= Plass =

Defunct American motor vehicle manufacturer

The Plass was an American vehicle manufactured in 1895 by Reuben H. Plass.

==Background==
Reuben Hopkins Plass was born in Hudson, New York around the year 1840. At the beginning of the Civil War on 26 April 1861, he was a Lieutenant in Company A of the 7th New York Volunteer Infantry Regiment. After serving for a few months, on 3 June, he returned to work for his father, John T. Plass, during the war making cannon and gun blocks. He claimed to have built his first car in the 1860s. He held patents from 1869 for a velocipede and 1874 for a gas governor. After the war, Plass and his father manufactured bandsaws. Between 1893 and 1895, Plass unsuccessfully sought appointment as a Consul-General to Cuba.

In 1897, Plass invented a luminous lifeline for night use in sea rescues. By January 1899, Plass was bankrupt. In June, he was present at the forming of the Automobile Club of America.

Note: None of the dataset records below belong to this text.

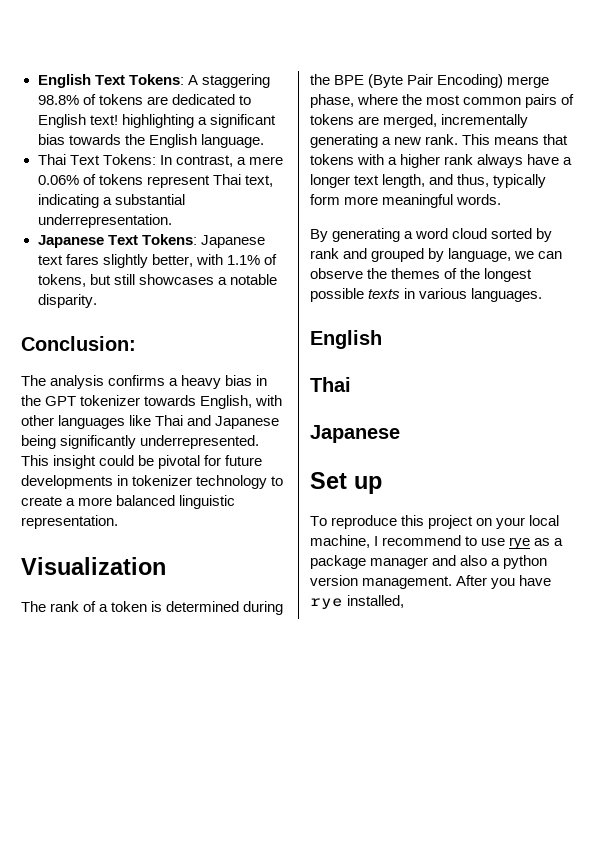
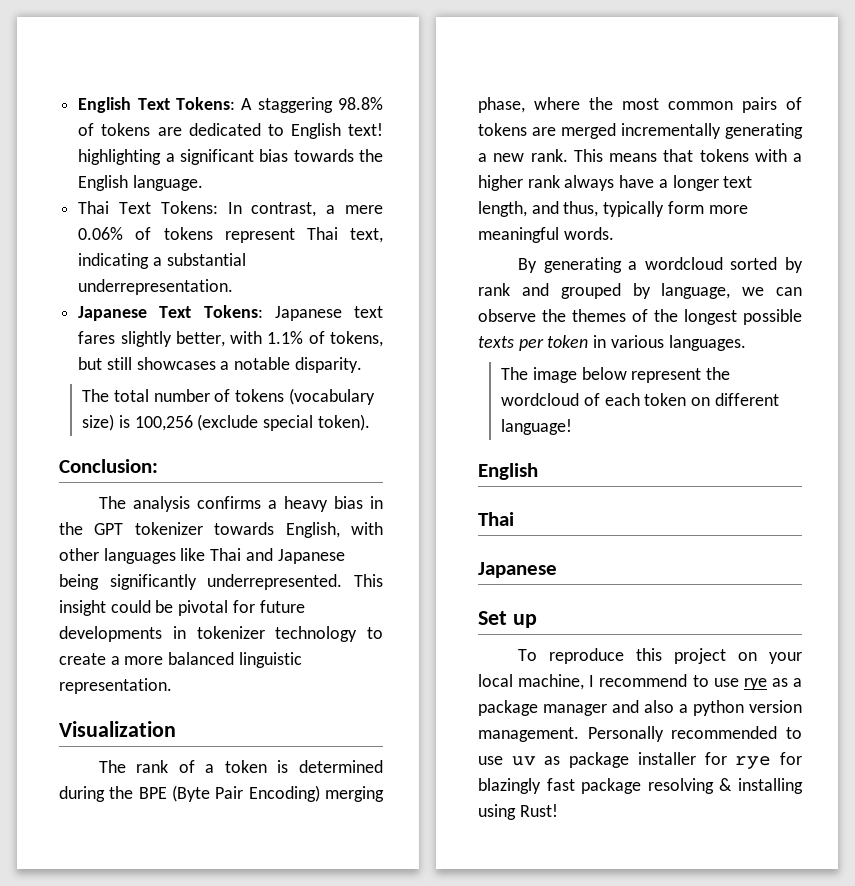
+ The total number of tokens (vocabulary size) is 100,256 (exclude special token).
- The rank of a token is determined during the BPE (Byte Pair Encoding) merge phase, where the most common pairs of tokens are merged, incrementally generating a new rank.
+ The rank of a token is determined during the BPE (Byte Pair Encoding) merging phase, where the most common pairs of tokens are merged incrementally generating a new rank.
- By generating a word cloud sorted by rank and grouped by language, we can observe the themes of the longest possible texts in various languages.
+ By generating a wordcloud sorted by rank and grouped by language, we can observe the themes of the longest possible texts per token in various languages.
+ The image below represent the wordcloud of each token on different language!
- After you have rye installed,
+ Personally recommended to use uv as package installer for rye for blazingly fast package resolving & installing using Rust!

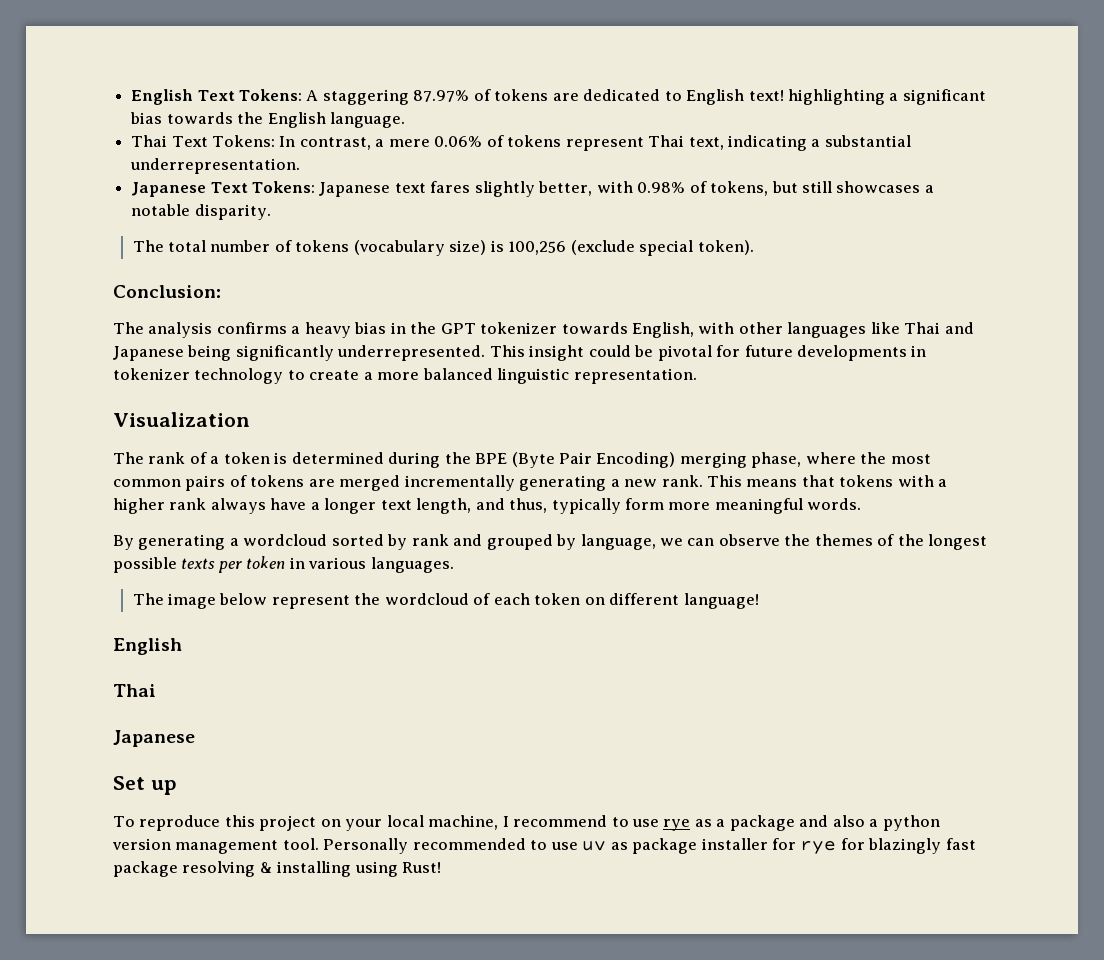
- English Text Tokens: A staggering 98.8% of tokens are dedicated to English text! highlighting a significant bias towards the English language.
+ English Text Tokens: A staggering 87.97% of tokens are dedicated to English text! highlighting a significant bias towards the English language.
- Japanese Text Tokens: Japanese text fares slightly better, with 1.1% of tokens, but still showcases a notable disparity.
+ Japanese Text Tokens: Japanese text fares slightly better, with 0.98% of tokens, but still showcases a notable disparity.
- To reproduce this project on your local machine, I recommend to use rye as a package manager and also a python version management.
+ To reproduce this project on your local machine, I recommend to use rye as a package and also a python version management tool.

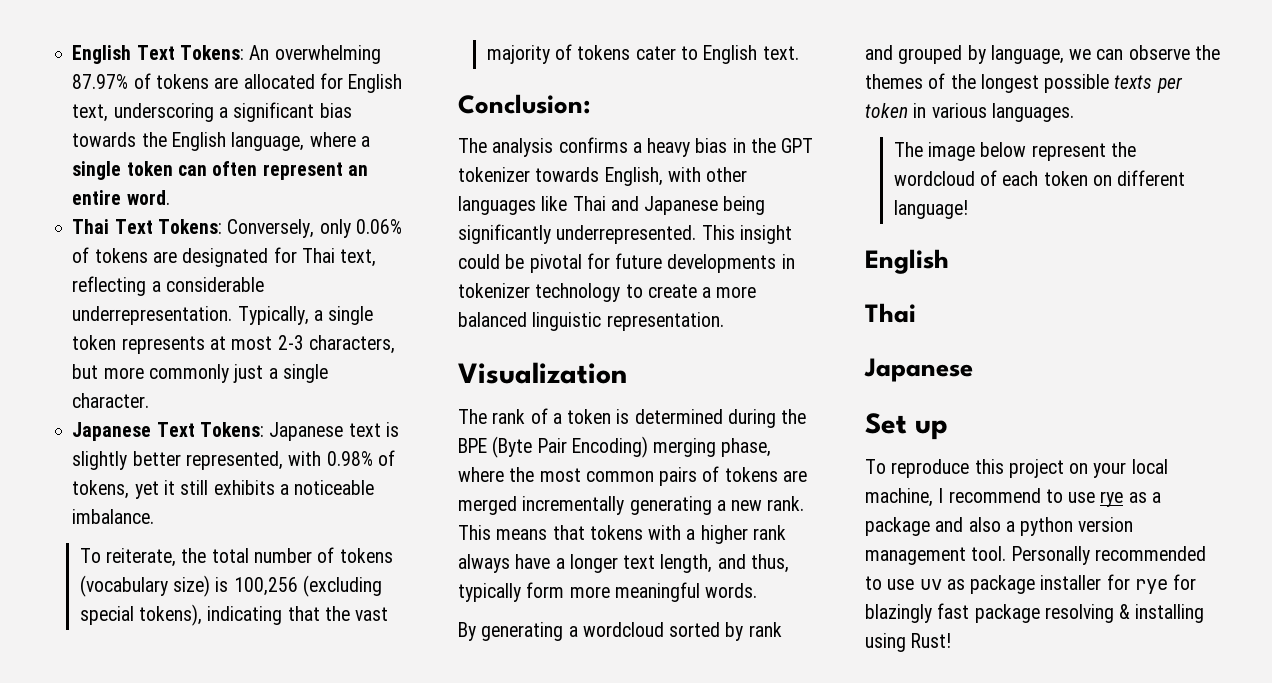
- English Text Tokens: A staggering 87.97% of tokens are dedicated to English text! highlighting a significant bias towards the English language.
- Thai Text Tokens: In contrast, a mere 0.06% of tokens represent Thai text, indicating a substantial underrepresentation.
+ English Text Tokens: An overwhelming 87.97% of tokens are allocated for English text, underscoring a significant bias towards the English language, where a single token can often represent an entire word.
+ Thai Text Tokens: Conversely, only 0.06% of tokens are designated for Thai text, reflecting a considerable underrepresentation. Typically, a single token represents at most 2-3 characters, but more commonly just a single character.
- Japanese Text Tokens: Japanese text fares slightly better, with 0.98% of tokens, but still showcases a notable disparity.
- The total number of tokens (vocabulary size) is 100,256 (exclude special token).
+ Japanese Text Tokens: Japanese text is slightly better represented, with 0.98% of tokens, yet it still exhibits a noticeable imbalance.
+ To reiterate, the total number of tokens (vocabulary size) is 100,256 (excluding special tokens), indicating that the vast majority of tokens cater to English text.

Plass fell ill in 1904 and died from this illness on August 27, 1907 in Kings County, New York at the age of 67. His wife, Isabella Caroline James, survived him.

==Vehicle and designs==
The Plass patent was for a rear-engined phaeton with an L-shaped tiller designed to be steered by either hand or foot. In 1895 Plass designed and patented a self-propelled sleigh with centre wheels and runners at the front and rear, an idea reasonably similar to the concept of modern snowmobiles. In 1899 he patented a single seat dog-cart design with a mid engine.